What the task requires -> The answer must be an exact reproduction of the lines from the start of the records below through the line containing "[335,56,414,68] (110) •", and nothing more.

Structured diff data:
[Start of section]

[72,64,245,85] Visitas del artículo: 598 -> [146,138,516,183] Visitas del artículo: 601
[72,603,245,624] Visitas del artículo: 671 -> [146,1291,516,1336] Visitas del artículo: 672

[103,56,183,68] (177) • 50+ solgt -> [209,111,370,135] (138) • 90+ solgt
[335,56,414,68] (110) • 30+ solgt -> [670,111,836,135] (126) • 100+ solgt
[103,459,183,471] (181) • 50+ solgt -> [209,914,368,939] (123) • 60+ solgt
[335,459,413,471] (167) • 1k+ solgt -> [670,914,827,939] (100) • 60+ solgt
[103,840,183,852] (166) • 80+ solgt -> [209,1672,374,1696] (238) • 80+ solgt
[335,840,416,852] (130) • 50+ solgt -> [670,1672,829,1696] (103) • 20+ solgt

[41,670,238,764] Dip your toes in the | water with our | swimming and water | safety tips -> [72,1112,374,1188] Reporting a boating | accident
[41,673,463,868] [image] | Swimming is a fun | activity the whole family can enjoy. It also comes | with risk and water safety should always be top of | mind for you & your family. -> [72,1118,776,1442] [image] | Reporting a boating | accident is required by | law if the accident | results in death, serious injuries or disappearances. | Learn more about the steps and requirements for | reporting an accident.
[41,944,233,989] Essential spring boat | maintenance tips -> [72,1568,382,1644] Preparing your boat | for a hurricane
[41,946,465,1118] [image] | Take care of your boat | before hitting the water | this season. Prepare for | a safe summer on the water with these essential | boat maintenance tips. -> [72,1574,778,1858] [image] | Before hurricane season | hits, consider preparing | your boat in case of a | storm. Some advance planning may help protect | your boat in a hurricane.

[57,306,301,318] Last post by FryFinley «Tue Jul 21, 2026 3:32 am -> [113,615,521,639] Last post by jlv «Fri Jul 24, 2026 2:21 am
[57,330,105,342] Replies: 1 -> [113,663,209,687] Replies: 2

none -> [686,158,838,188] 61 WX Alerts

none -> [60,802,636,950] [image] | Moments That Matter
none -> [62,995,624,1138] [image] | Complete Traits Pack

[End of section]

Result of the exercise ->
[72,64,245,85] Visitas del artículo: 598 -> [146,138,516,183] Visitas del artículo: 601
[72,603,245,624] Visitas del artículo: 671 -> [146,1291,516,1336] Visitas del artículo: 672

[103,56,183,68] (177) • 50+ solgt -> [209,111,370,135] (138) • 90+ solgt
[335,56,414,68] (110) • 30+ solgt -> [670,111,836,135] (126) • 100+ solgt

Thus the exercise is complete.